Toon (Toona sinensis)

One of my favourite perennial vegetables has to be toon, sometimes called Chinese mahogany or “beef and onion plant” which refers to the flavorful leaves that taste almost umami, a bit like french onion soup. It the only temperate species I know from the Mahogany family. Young shoots and leaves have a long tradition of use in Chinese kitchens and are today grown industrial scale as “tree vegetable” in greenhouses all year round. Eric Toensmeier did a review of nutritious vegetables and Toona sinensis came in the very top five of all known edible plants - a so-called “super abundant” species that is high in many minerals and vitamins and comes into the very top in both vitamin A and vitamin E.

Growing-wise it seems to love lots of heat and a sheltered space (veeeery long leaves).
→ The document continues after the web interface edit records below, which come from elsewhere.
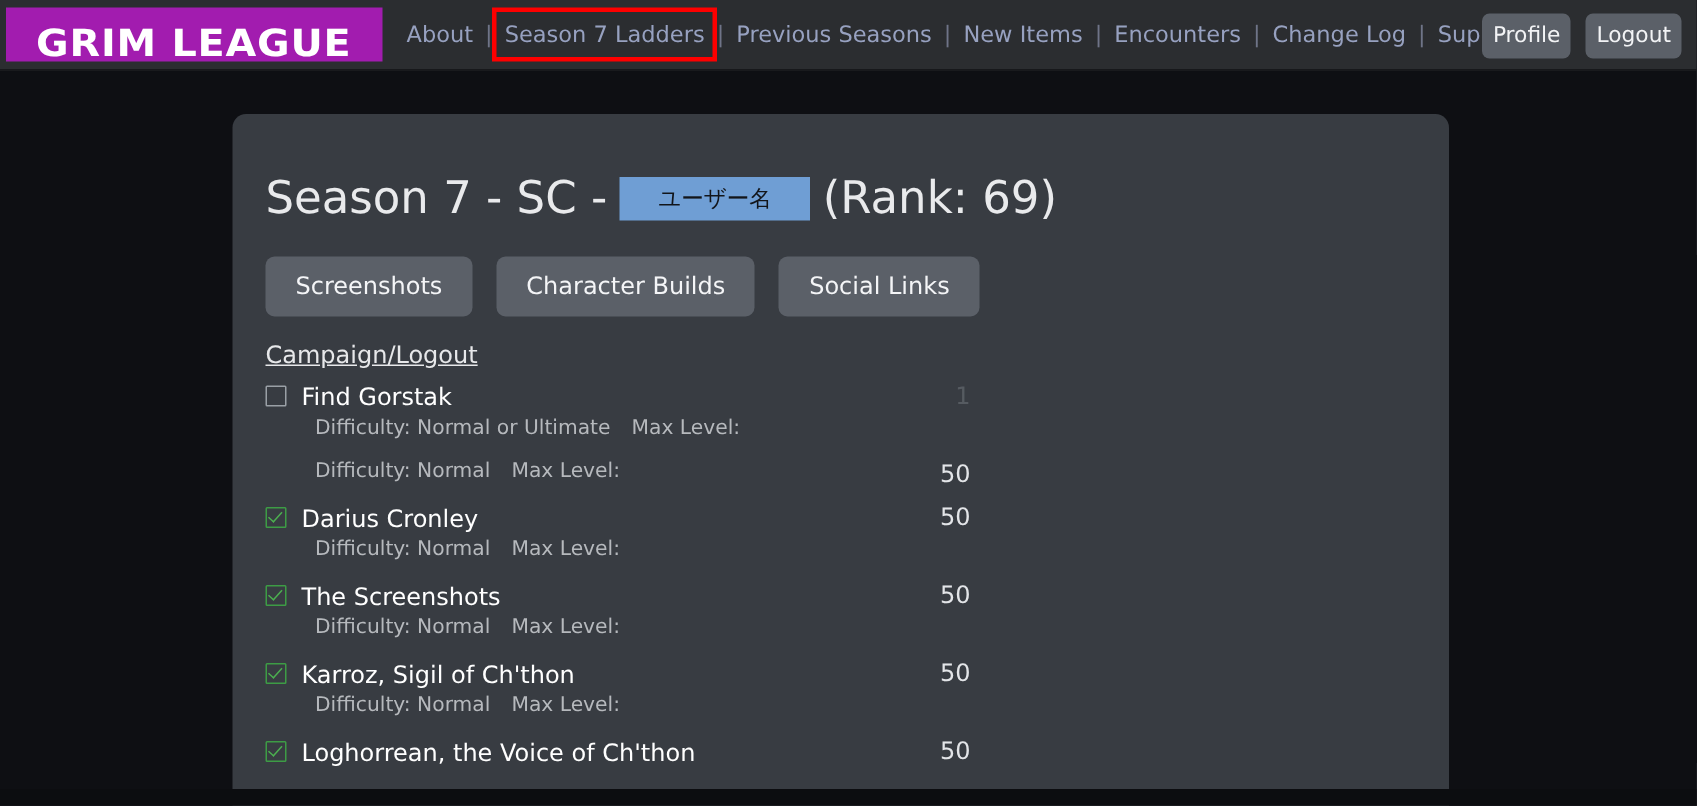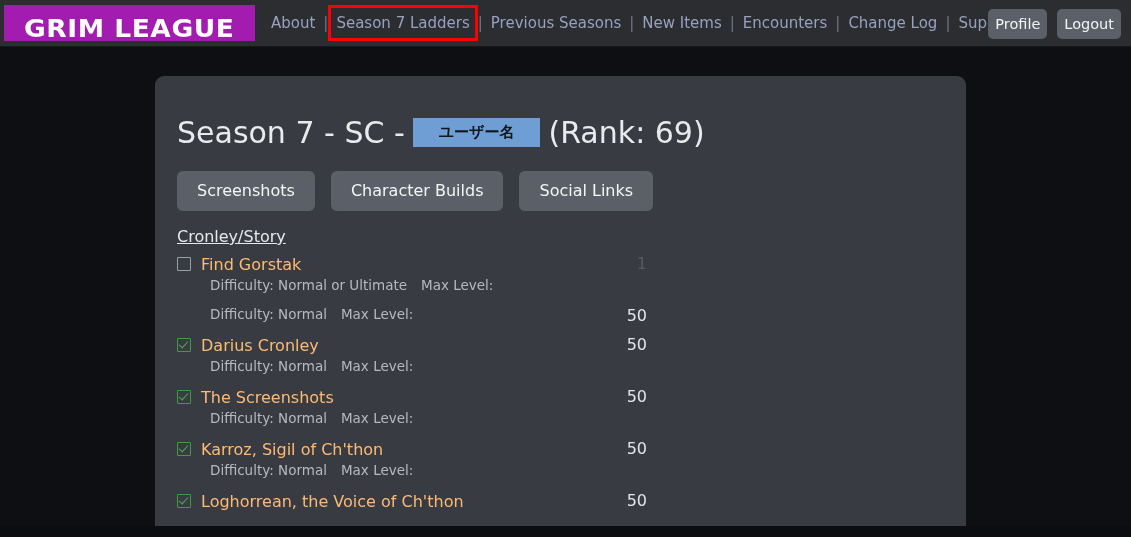--- a/index.html
+++ b/index.html
@@ -114,21 +114,21 @@
   }
   .title-text {
     color: #e9eaec;
     font-size: 30px;
     white-space: nowrap;
   }
   #user-badge {
     background: #6f9ed4;
     color: #12151a;
     font-size: 15px;
-    font-weight: bold;
+    font-weight: normal;
     padding: 7px 26px;
     margin: 0 8px;
     line-height: 1;
     white-space: nowrap;
   }
 
   
   #action-row {
     display: flex;
     gap: 16px;
@@ -189,21 +189,21 @@
     position: absolute;
     left: 3px;
     top: 0px;
     width: 4px;
     height: 8px;
     border: solid #4caf50;
     border-width: 0 1.8px 1.8px 0;
     transform: rotate(42deg);
   }
   .quest-name {
-    color: #fdba74;
+    color: #ffffff;
     font-size: 16px;
     white-space: nowrap;
   }
   .quest-num {
     position: absolute;
     right: 0;
     top: 0;
     font-size: 16px;
     color: #e3e5e8;
     text-align: right;
@@ -267,21 +267,21 @@
     <span id="user-badge">ユーザー名</span>
     <span class="title-text">(Rank: 69)</span>
   </div>
 
   <div id="action-row">
       <button class="action-btn">Screenshots</button>
       <button class="action-btn">Character Builds</button>
       <button class="action-btn">Social Links</button>
     </div>
 
-  <a id="section-link">Cronley/Story</a>
+  <a id="section-link">Campaign/Logout</a>
 
   <div id="quest-list">
       <div class="quest">
         <div class="quest-main">
           <span class="checkbox"></span>
           <span class="quest-name">Find Gorstak</span>
         </div>
         <span class="quest-num dim">1</span>
         <div class="quest-sub"><span>Difficulty:</span> <span>Normal or Ultimate</span><span class="gap"></span><span>Max Level:</span> <span></span></div>
       </div>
My plants grow best in the city garden compared to the colder nursery space.

Here you see the shoots at the perfect stage for harvesting in early May (peak perennial shoots season)

My goal is to get reliably hardy Toona sinensis for my climate. As always with woody plants that are on the edge climate-wise, the challenge is not so much our winters (mild) but that our summers are not hot and warm enough to mature the wood before the onset of winter.
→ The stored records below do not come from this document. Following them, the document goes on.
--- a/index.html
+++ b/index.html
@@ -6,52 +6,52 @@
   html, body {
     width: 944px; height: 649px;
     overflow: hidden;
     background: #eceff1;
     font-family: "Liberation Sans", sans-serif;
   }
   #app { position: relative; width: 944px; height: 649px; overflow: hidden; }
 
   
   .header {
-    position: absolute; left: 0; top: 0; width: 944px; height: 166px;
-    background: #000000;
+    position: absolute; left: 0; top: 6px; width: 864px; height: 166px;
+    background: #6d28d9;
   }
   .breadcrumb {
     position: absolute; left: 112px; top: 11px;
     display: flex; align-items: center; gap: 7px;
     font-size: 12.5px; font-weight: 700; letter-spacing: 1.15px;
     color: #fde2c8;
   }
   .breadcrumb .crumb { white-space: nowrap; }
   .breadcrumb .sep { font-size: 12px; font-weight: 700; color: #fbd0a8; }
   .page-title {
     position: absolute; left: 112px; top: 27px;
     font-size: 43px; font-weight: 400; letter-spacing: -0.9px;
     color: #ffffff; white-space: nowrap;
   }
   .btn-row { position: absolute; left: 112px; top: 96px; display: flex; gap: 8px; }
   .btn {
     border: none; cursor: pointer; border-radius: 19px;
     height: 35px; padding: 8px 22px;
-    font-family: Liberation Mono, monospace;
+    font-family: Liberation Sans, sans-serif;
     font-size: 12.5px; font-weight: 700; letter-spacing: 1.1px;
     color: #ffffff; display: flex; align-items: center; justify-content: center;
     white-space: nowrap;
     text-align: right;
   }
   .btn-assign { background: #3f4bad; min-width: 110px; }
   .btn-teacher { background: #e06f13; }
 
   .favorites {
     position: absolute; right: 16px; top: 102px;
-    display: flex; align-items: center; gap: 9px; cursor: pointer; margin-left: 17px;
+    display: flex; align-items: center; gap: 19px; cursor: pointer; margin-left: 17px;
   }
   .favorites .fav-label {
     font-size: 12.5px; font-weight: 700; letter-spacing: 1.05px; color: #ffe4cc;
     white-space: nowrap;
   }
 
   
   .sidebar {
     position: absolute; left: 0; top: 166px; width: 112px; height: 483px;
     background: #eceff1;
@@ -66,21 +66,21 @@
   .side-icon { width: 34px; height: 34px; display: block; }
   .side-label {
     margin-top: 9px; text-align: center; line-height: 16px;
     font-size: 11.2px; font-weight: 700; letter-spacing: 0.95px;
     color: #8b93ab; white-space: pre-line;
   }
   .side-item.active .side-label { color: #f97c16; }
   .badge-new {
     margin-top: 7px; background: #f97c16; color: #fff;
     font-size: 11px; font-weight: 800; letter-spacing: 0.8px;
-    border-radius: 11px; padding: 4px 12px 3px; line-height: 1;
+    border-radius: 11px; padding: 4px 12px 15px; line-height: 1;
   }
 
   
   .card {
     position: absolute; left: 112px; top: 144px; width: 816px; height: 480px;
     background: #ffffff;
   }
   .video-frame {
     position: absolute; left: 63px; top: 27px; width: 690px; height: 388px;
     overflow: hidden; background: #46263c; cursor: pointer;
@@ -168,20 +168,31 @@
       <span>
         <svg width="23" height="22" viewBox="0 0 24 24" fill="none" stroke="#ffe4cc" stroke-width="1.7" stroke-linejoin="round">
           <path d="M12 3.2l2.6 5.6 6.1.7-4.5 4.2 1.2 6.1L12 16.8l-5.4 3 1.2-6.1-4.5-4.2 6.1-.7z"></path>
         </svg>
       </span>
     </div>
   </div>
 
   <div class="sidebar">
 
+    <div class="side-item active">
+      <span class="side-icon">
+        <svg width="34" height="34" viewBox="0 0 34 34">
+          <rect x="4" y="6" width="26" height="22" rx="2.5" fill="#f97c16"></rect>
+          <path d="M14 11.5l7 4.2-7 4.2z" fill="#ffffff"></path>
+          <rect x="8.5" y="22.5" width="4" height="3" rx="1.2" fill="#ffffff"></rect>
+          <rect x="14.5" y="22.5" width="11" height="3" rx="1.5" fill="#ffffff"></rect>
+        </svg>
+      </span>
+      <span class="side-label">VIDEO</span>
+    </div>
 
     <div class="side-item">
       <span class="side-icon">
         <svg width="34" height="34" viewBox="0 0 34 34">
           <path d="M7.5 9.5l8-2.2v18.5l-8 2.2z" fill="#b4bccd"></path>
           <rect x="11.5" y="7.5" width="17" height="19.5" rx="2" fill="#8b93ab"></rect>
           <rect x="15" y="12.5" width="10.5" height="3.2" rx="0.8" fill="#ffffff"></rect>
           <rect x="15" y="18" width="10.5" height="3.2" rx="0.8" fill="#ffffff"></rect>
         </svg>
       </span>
Consider the two 1-year seedlings below. Both about the same height. The one on the right has around 50% green wood on the stem. When frost comes, that wood will almost certainly die back, leaving only half the height for next year. The one of the left has almost fully matured, which gives a good chance it might not die back and thus will continue to grow from the top shoot.
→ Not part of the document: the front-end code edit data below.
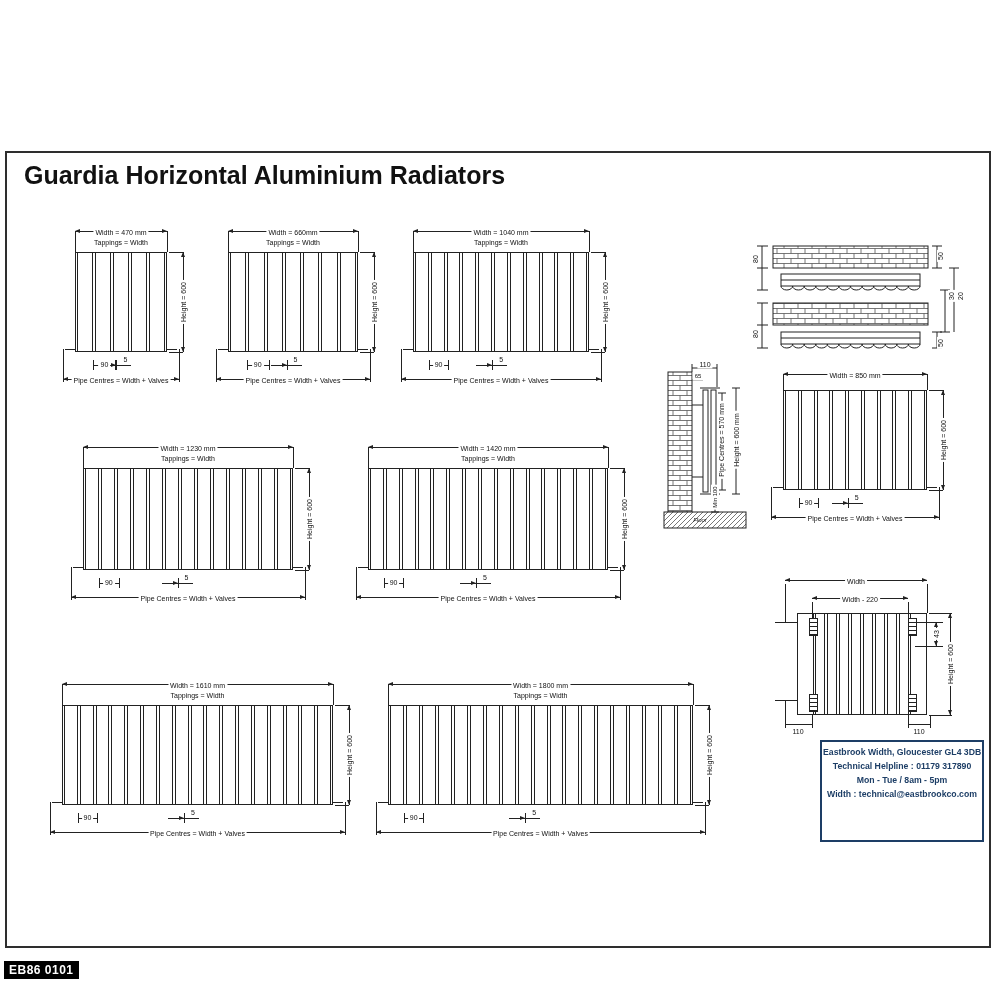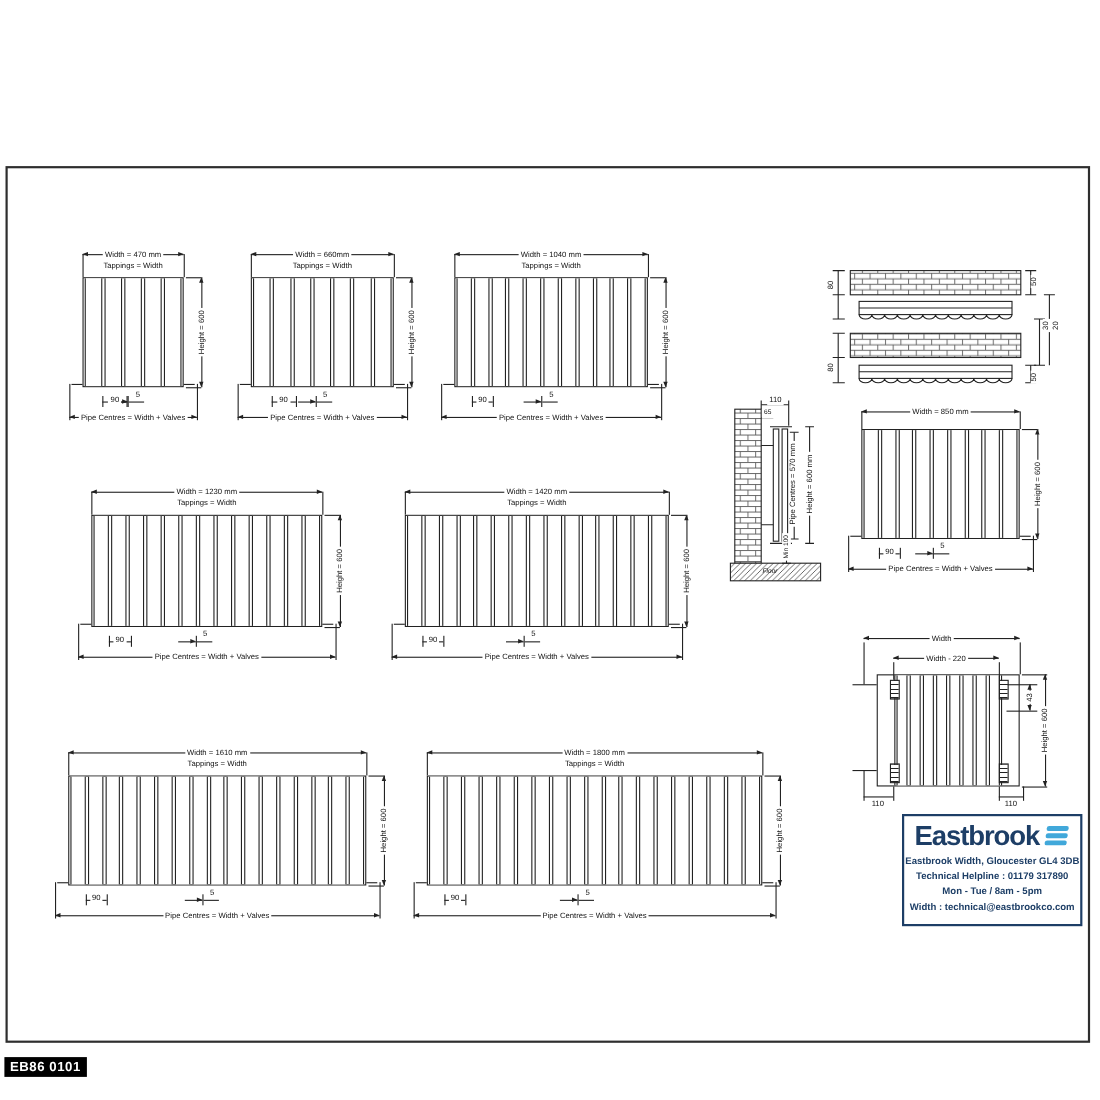--- a/index.html
+++ b/index.html
@@ -40,20 +40,21 @@
     <pattern id="hatch" width="5" height="5" patternUnits="userSpaceOnUse">
       <rect width="5" height="5" fill="#fff"></rect>
       <line x1="0" y1="5" x2="5" y2="0" stroke="#555" stroke-width="0.8"></line>
     </pattern>
   </defs>
 </svg>
 
 <div class="frame"></div>
 
 <div class="titleblock">
+  <h1>Guardia Horizontal Aluminium Radiators</h1>
 </div>
 
 <svg class="draw" style="left:745px;top:238px" width="246" height="125">
   <rect x="28" y="8" width="155" height="22" fill="url(#brick)" stroke="#222"></rect>
   <rect x="36" y="36" width="139" height="12" fill="#fff" stroke="#222"></rect>
   <line x1="36" y1="42" x2="175" y2="42"></line>
   <g id="scA">
       <path d="M36.0,48 a5.8,4 0 0 0 11.6,0 M47.6,48 a5.8,4 0 0 0 11.6,0 M59.2,48 a5.8,4 0 0 0 11.6,0 M70.8,48 a5.8,4 0 0 0 11.6,0 M82.3,48 a5.8,4 0 0 0 11.6,0 M93.9,48 a5.8,4 0 0 0 11.6,0 M105.5,48 a5.8,4 0 0 0 11.6,0 M117.1,48 a5.8,4 0 0 0 11.6,0 M128.7,48 a5.8,4 0 0 0 11.6,0 M140.3,48 a5.8,4 0 0 0 11.6,0 M151.8,48 a5.8,4 0 0 0 11.6,0 M163.4,48 a5.8,4 0 0 0 11.6,0 "></path>
     </g>
   <rect x="28" y="65" width="155" height="22" fill="url(#brick)" stroke="#222"></rect>
@@ -537,29 +538,19 @@
       <div class="ln" style="left: 785px; top: 724px; width: 27px; height: 1px;"></div>
       <div class="lab" style="left: 798px; top: 731px;">110</div>
       <div class="ln" style="left: 908px; top: 715px; width: 1px; height: 13px;"></div>
       <div class="ln" style="left: 930px; top: 715px; width: 1px; height: 13px;"></div>
       <div class="ln" style="left: 908px; top: 724px; width: 22px; height: 1px;"></div>
       <div class="lab" style="left: 919px; top: 731px;">110</div>
     </div>
   </div>
 
 <div class="eb-box">
-  <div class="eb-logo-row">
-    <span class="eb-name">Eastbrook</span>
-    <svg width="24" height="20" viewBox="0 0 24 20">
-      <g fill="#41a8da" transform="skewX(-8) translate(3,0)">
-        <rect x="0" y="1" width="20" height="4.5" rx="2"></rect>
-        <rect x="0" y="7.5" width="20" height="4.5" rx="2"></rect>
-        <rect x="0" y="14" width="20" height="4.5" rx="2"></rect>
-      </g>
-    </svg>
-  </div>
   <div class="eb-line">Eastbrook Width, Gloucester GL4 3DB</div>
   <div class="eb-line">Technical Helpline : 01179 317890</div>
   <div class="eb-line">Mon - Tue / 8am - 5pm</div>
   <div class="eb-line">Width : technical@eastbrookco.com</div>
 </div>
 
 <div class="code-chip">EB86 0101</div>
 
 </body></html>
Here’s the best individual I have so far. This picture is from september 2023 (with @Hekseringen for scale)

Amazingly, not even the top shoot died back, which meant it continued to grow straight up instead of getting two competing shoots from below as trees often do when they die back. Here the same individual in July 2024 (now in November it continued to grow a meter more or so). I probably reached 4-5 meters.

My growing strategy looks like:

  • Grow seedlings first year in large containers in greenhouse (100 seedlings in one box). Next year I want to increase that number to hopefully 400-500.
  • Select among seedlings at the end of season for early maturing wood. This year I picked out 5 individuals with stronger growth and fully mature stems from those 100 seedlings.
  • Overwinter first winter
  • Plant out in spring
  • Allow the best individuals to grow tall (doesn’t die back in winter) with the hope on getting tall enough trees to eventually get seed
  • Grow on less-good individuals as pollards (die-back in winter as a form of self-pruning) which makes it easy to pick new shoots. I probably won’t get any seed from them, so the breeding effectively stops there, but I still love to eat the leaves.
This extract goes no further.